Task to carry out
What lines in the following entries hold the word "text"? Copy each one.
Start of Information given
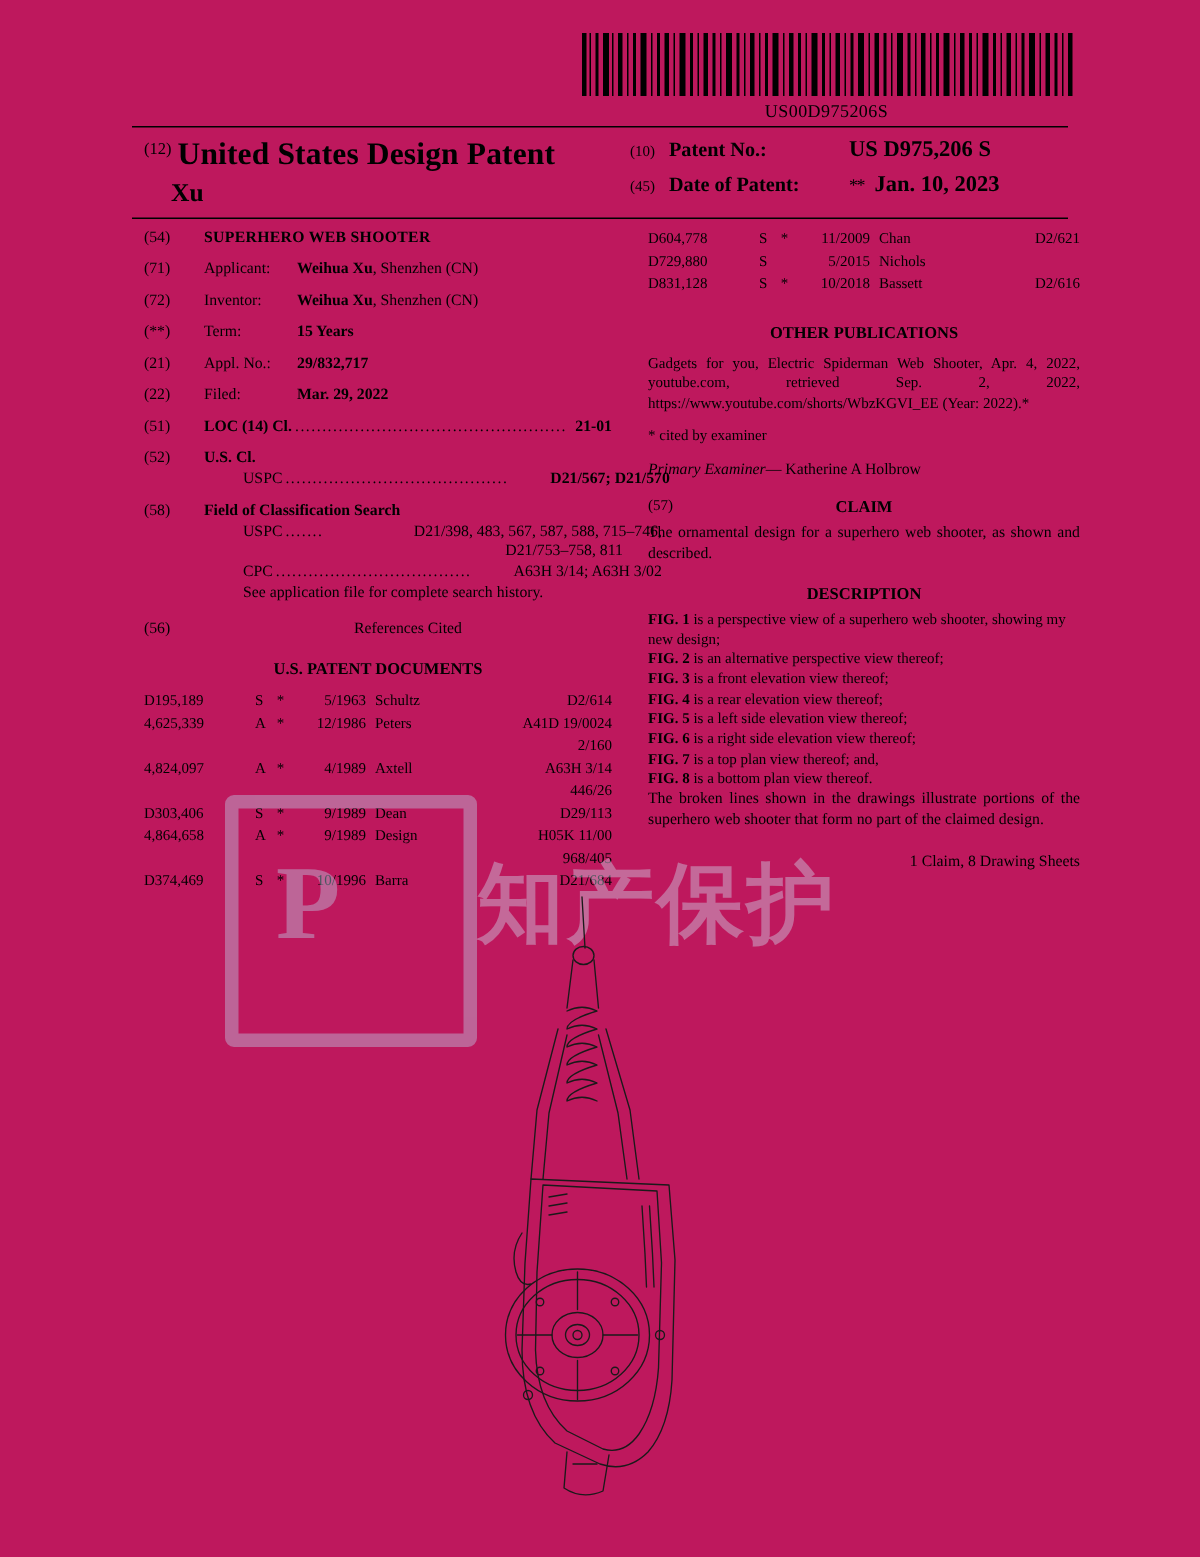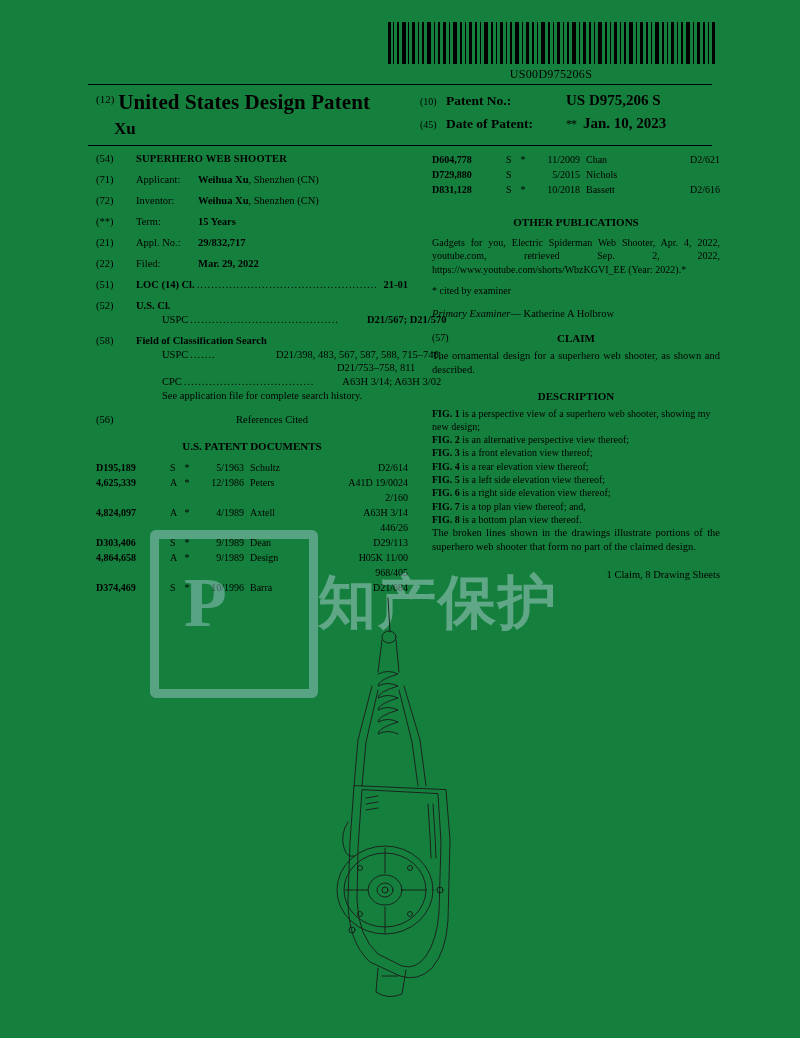--- a/index.html
+++ b/index.html
@@ -19,7 +19,7 @@
     position: absolute;
     left: 0; top: 0;
     width: 800px; height: 1038px;
-    background: #15803d;
+    background: #be185d;
   }
 
   

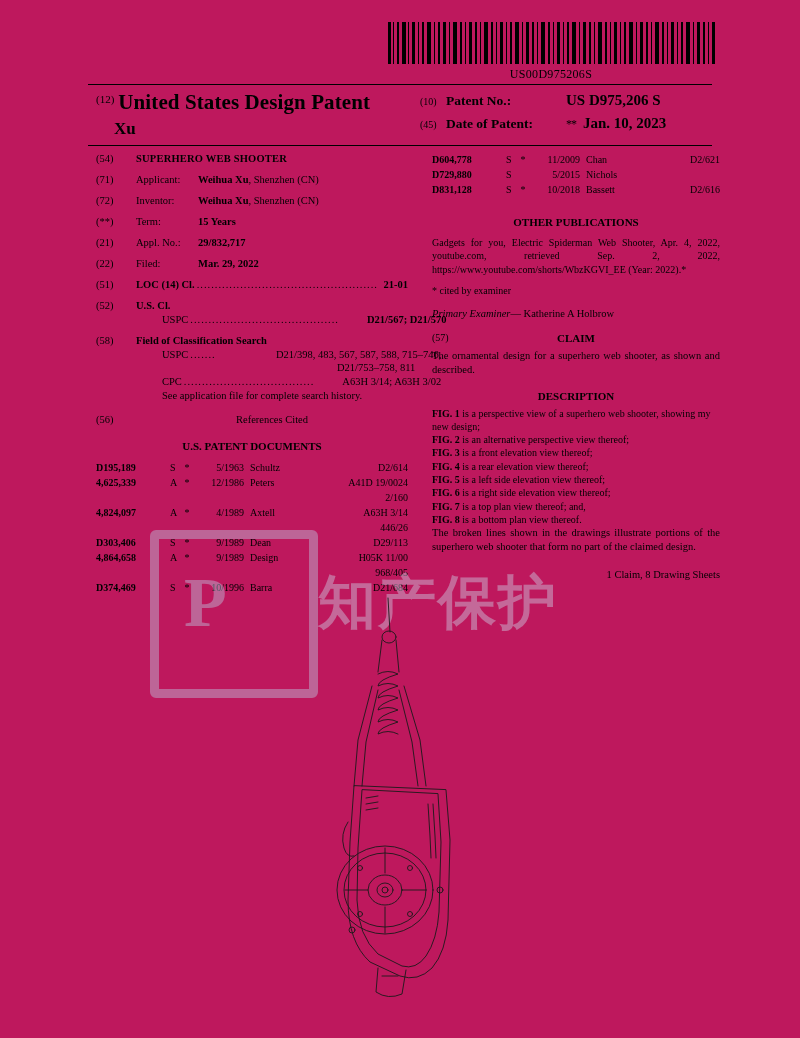--- a/index.html
+++ b/index.html
@@ -174,7 +174,7 @@
     padding: 1px 0;
     vertical-align: top;
   }
-  .c-pat { width: 74px; white-space: nowrap; font-weight: bold; }
+  .c-pat { width: 74px; white-space: nowrap; }
   .c-kind { width: 12px; }
   .c-star { width: 10px; text-align: center; }
   .c-date { width: 52px; white-space: nowrap; text-align: right; padding-right: 6px !important;}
End of Information given
Solution to this problem
   .c-star { width: 10px; text-align: center; }
   .c-date { width: 52px; white-space: nowrap; text-align: right; padding-right: 6px !important;}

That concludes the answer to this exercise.